Zorg ervoor dat je router geen inkomend verkeer doorlaat (zeker niet op de samba poorten) en je hoeft je nergens zorgen over te maken...

----------

## Dikkiedik

Thnx voor et advies, maar et lullige is dat ik niet met een andere linux box toegang wil hebben tot de gedeelde map.. dat zal geen probleem zijn.

Ik probeer het via windows(:O< *bluhh*). Elke willekeurige gebruiker moet gewoon leesrechten krijgen.

Daarnaast gebruik ik een pc als router/firewall/portmapper/screener/sniffer blabla dus er gaat niks ongezien langs zonder dat ik er van weet  :Razz: .
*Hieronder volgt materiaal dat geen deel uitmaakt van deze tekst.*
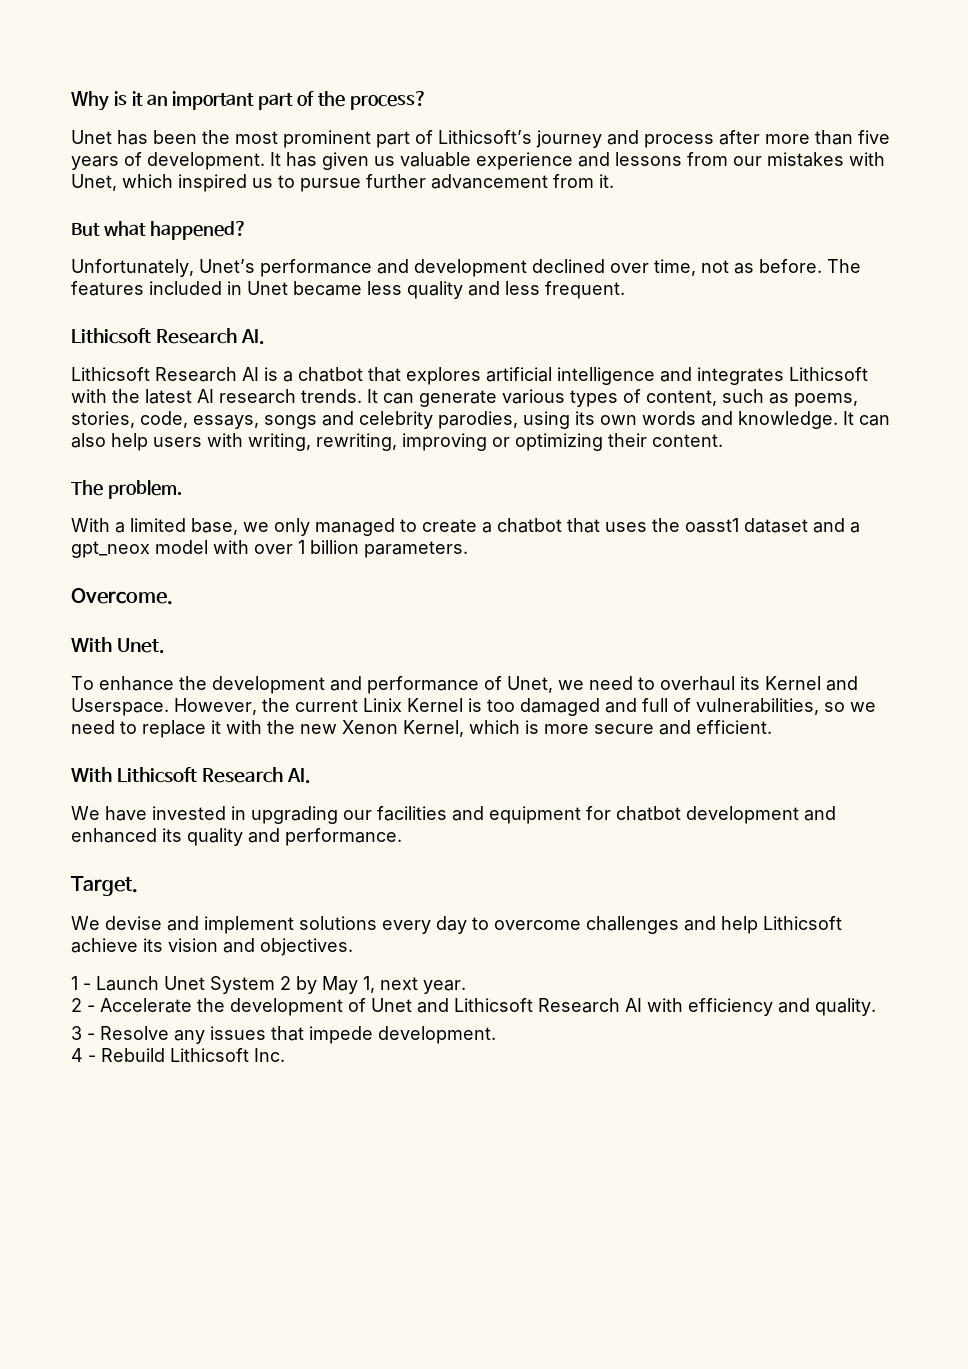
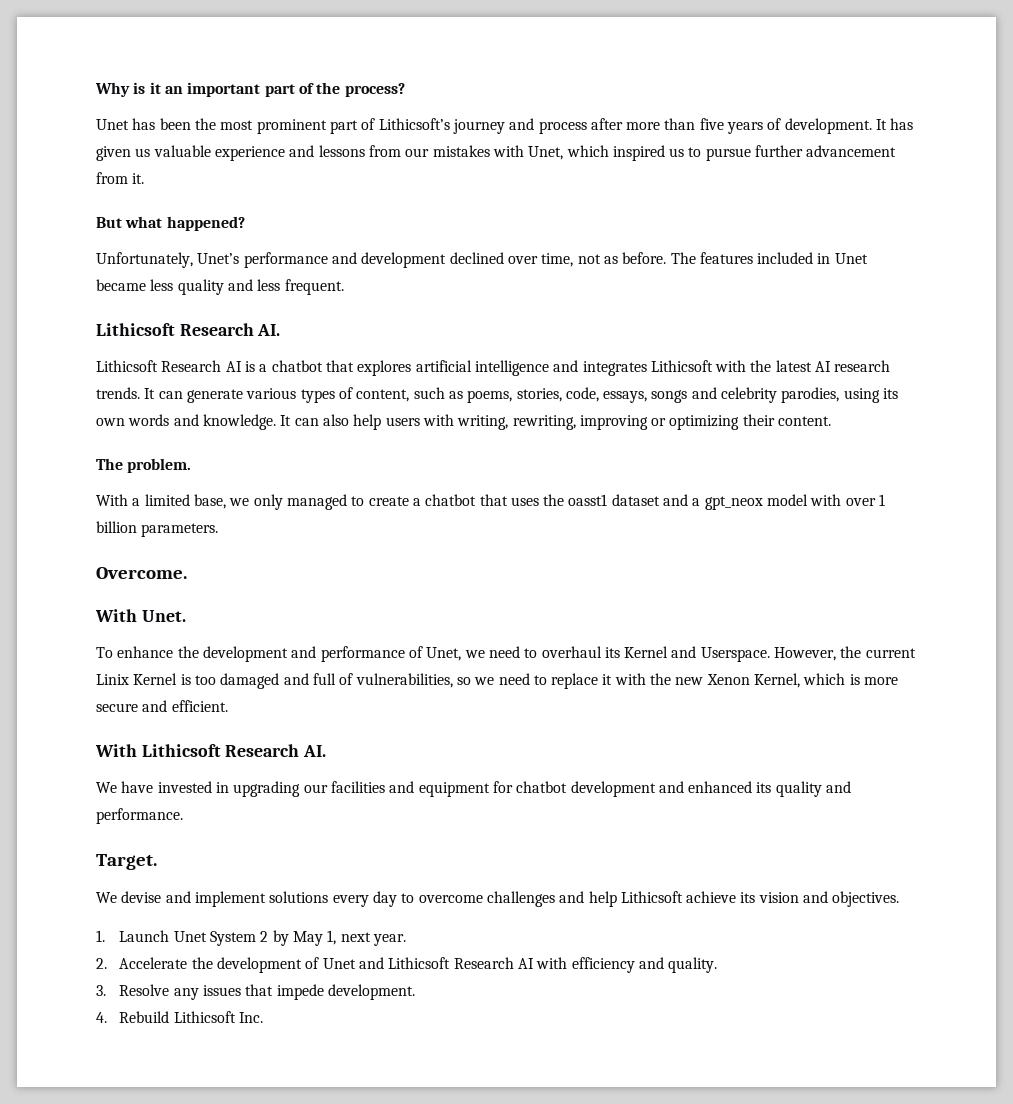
- 1 - Launch Unet System 2 by May 1, next year.
+ 1. Launch Unet System 2 by May 1, next year.
- 2 - Accelerate the development of Unet and Lithicsoft Research AI with efficiency and quality.
+ 2. Accelerate the development of Unet and Lithicsoft Research AI with efficiency and quality.
- 3 - Resolve any issues that impede development.
+ 3. Resolve any issues that impede development.
- 4 - Rebuild Lithicsoft Inc.
+ 4. Rebuild Lithicsoft Inc.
En writable yes op ntfs gaat naar mijn wete niet behalve dan voor kleine bestandjes met een even groot volume.. Ik hoop dat er snel iets met ntfs wordt gedaan zodat je gewoon kunt lezen en schrijven zoals op een vfat station.

hoe gebruik ik chmod -R? Gewoon intikken op de commanline? en wat doet dit dan??
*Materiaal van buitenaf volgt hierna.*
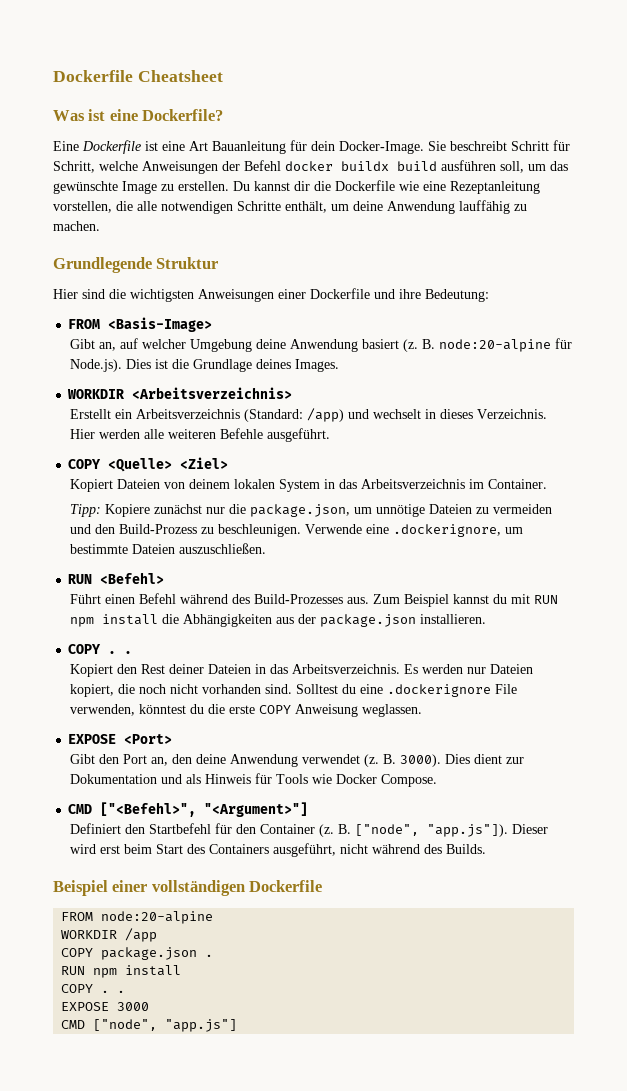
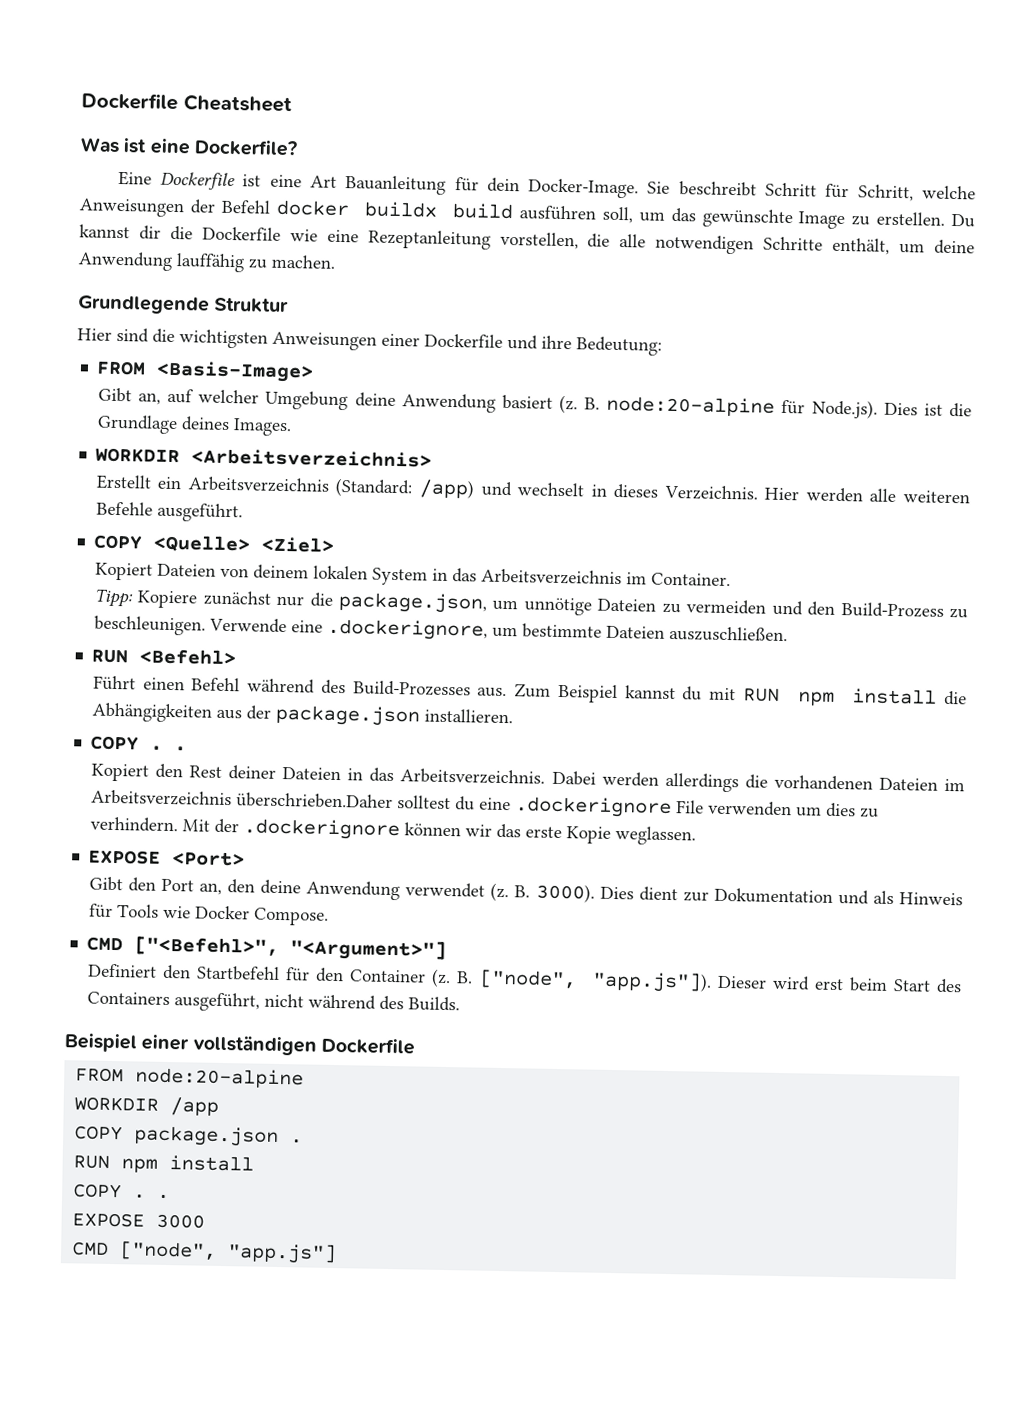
- Es werden nur Dateien kopiert, die noch nicht vorhanden sind. Solltest du eine .dockerignore File verwenden, könntest du die erste COPY Anweisung weglassen.
+ Dabei werden allerdings die vorhandenen Dateien im Arbeitsverzeichnis überschrieben.Daher solltest du eine .dockerignore File verwenden um dies zu verhindern. Mit der .dockerignore können wir das erste Kopie weglassen.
Als ik smb.conf zó wil aanpassen dat ik met alle windows versies erop kan, vanaf een willekeurige computer binnen het thuis/lokaal netwerk, hoe moet dat dan precies?

alvast bedankt  :Wink:  kev

----------

## Rainmaker

wat ik altijd dow is mn samba via webmin instellen

Dit geeft een webbased interface. Kun je ontzettend veel mee instellen

En waarom maak je er dan niet gewoon een reiser partitie van? Als het via samba loopt, kan windows het gewoon lezen

chmod veranderd de rechten van een bestand.

dannie@Medusa$ whatis chmod                                                 (~)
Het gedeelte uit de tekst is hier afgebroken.